La conscience n'est pas un phénomène physique (2)

Ce billet est un approfondissement d'un autre billet récent.

Si la conscience n'est pas un phénomène physique, c'est en fait parce qu'elle n'est pas un phénomène du tout.

Un phénomène est quelque chose qui se présente à un sujet conscient. Or la conscience d'un autre ne m’apparaît jamais comme telle. Si je sais (ou si je crois) que l'autre est conscient, c'est, comme le fait remarquer Searle, parce que je transpose sur l'autre ma propre conscience. C'est parce que l'autre me ressemble et que je le conçoit comme un autre moi. C'est donc d'une référence à ma propre conscience qui s'agit, et seule ma propre conscience m’apparaît -- ou plutôt elle est le prérequis de toute apparition.

L'autre est analysable, du point de vue des phénomènes, comme rien de plus qu'un ensemble de comportements organisés. A ce titre, la conscience n'est pas un phénomène, mais plutôt une explication des phénomènes : je peux invoquer la conscience d'une personne pour expliquer son comportement. Cependant aucune conscience "à la première personne" n'est jamais nécessaire pour théoriser un ensemble de comportements (comme le montre l'argument des Zombies de Chalmers).

C'est ce qui permet à Dennett de diluer complètement le problème de la conscience, d'affirmer qu'elle n'existe pas ou qu'elle est une forme d'illusion, un terme explicatif utile. Penser ainsi, c'est occulter délibérément sa propre conscience, c'est oublier le cadre dans lequel s'inscrit toute représentation. Denett a raison tant qu'il se place sur le plan des phénomènes : il n'existe pas à proprement parler de phénomène de conscience. Cependant le monde n'est pas un ensemble de phénomènes sans sujets.

On peut donc, suivant Dennett, concevoir une "conscience phénomène", une conscience "à la troisième personne" qui n'est qu'un mot pratique pour désigner toute un ensemble de choses (le fait d'avoir un comportement cohérent, de réagir avec adéquation à son environnement), mais n'a pas d'existence en tant que tel. Seulement cette conscience n'est pas ma conscience, celle dont j'ai l'expérience.

Je peux être amené à identifier les deux consciences, la "conscience phénomène" de l'autre et ma "conscience vécue", en observant que ce que je désigne comme "conscience" chez l'autre, ce comportement organisé qu'il a lors de l'éveil, correspond précisément à ce que j'appelle "conscience" chez moi, cette expérience qualitative qui me permet, justement, d'organiser mon comportement. Mais l'aspect qualitatif ne peut être introduit qu'en faisant référence à ma propre expérience qualitative, et cette référence n'est jamais réductible à un phénomène à la troisième personne, il ne s'agit pas de quelque chose d'objectif (puisque dans ce cadre, la représentation scientifique apparaît comme un sous-ensemble de ma représentation du monde, elle même inclue dans mon expérience qualitative).

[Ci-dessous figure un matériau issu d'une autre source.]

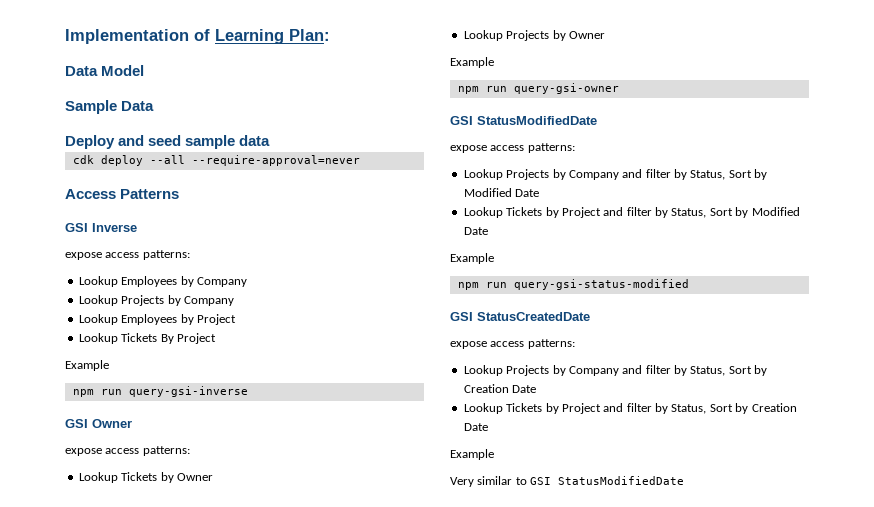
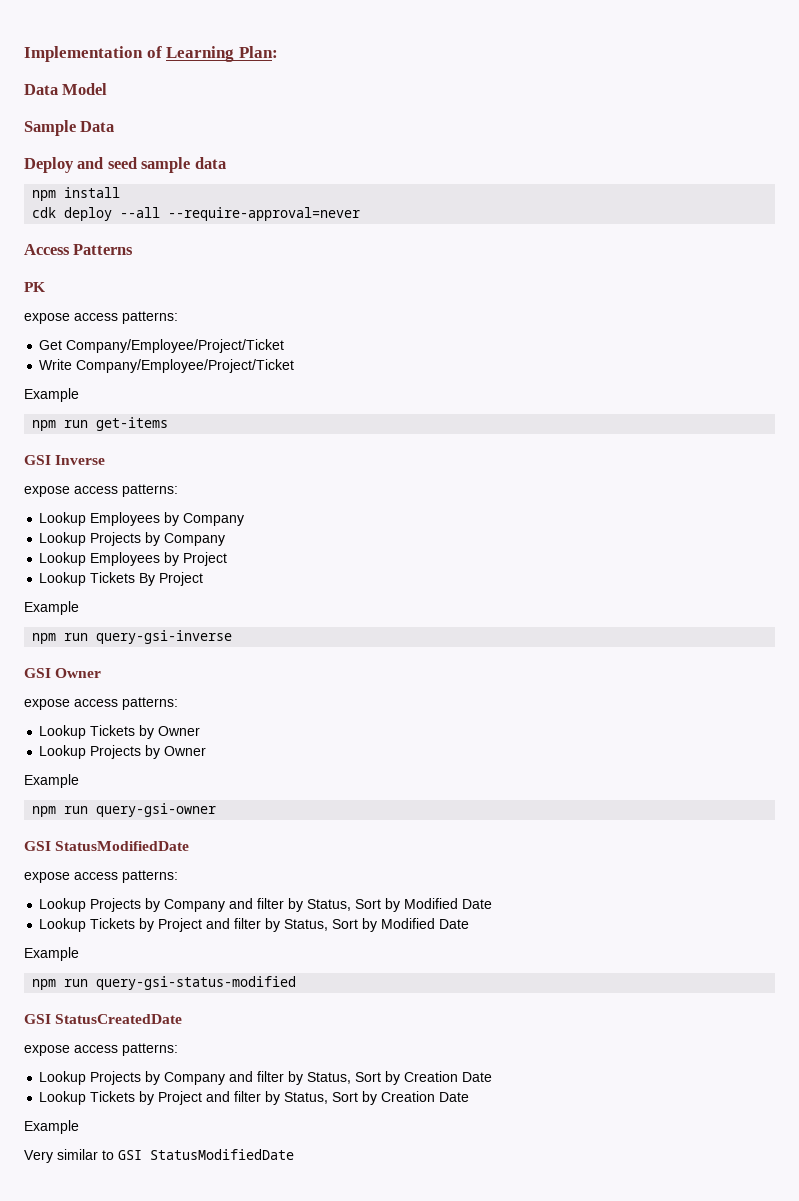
(271, 140) none -> [32,187,121,201] // npm install
(180, 194) none -> [24,282,45,292] [24,311,178,324] [39,339,285,353] [39,359,295,373] [24,388,79,402] [32,417,169,431] // PK // expose access patterns: // Get Company/Employee/Project/Ticket // Write Company/Employee/Project/Ticket // Example // npm run get-items

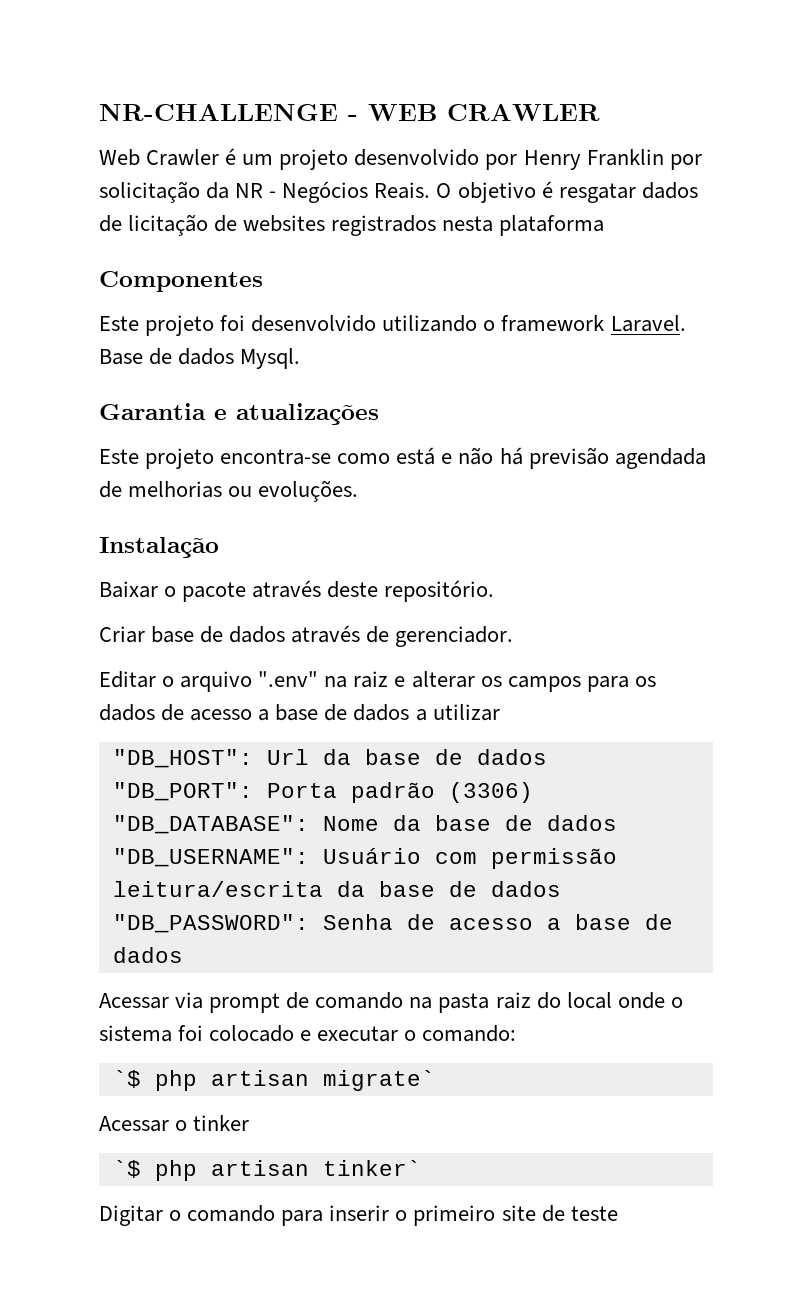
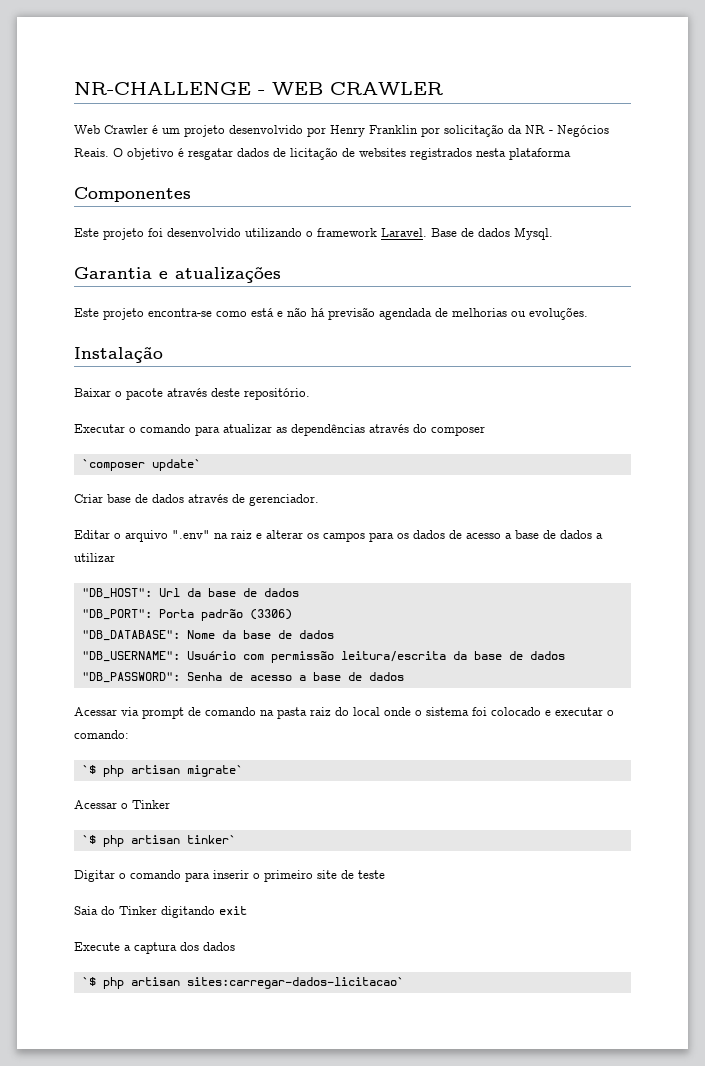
(495, 591) none -> [74,424,485,436] [81,459,201,471] // Executar o comando para atualizar as dependências através do composer // `composer update`
[193,1115,250,1131] tinker -> [132,800,170,809] Tinker
(618, 1213) none -> [74,906,247,918] [74,942,235,954] [81,977,404,989] // Saia do Tinker digitando exit // Execute a captura dos dados // `$ php artisan sites:carregar-dados-licitacao`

Autrement dit, on ne peut expliquer de phénomène "à la première personne" sans faire référence à sa propre expérience "à la première personne", s'éloignant ainsi de l'explication scientifique à proprement parler. La conscience ne peut être expliquée scientifiquement.

Puisque c'est l'aspect privé de la cognition qui est en cause, l'horizon de l'explication scientifique pourrait être de délimiter, dans la description physique, les espaces à même de représenter quelque chose de "privé" -- sans oublier que toute description est la représentation "de quelqu'un". Dans ce cadre,  on peut concevoir la science sous sa forme ultime comme la théorie des relations publiques entre expériences privées... ce qui s'apparente à une forme de réalisme structural. Nous y reviendrons très prochainement.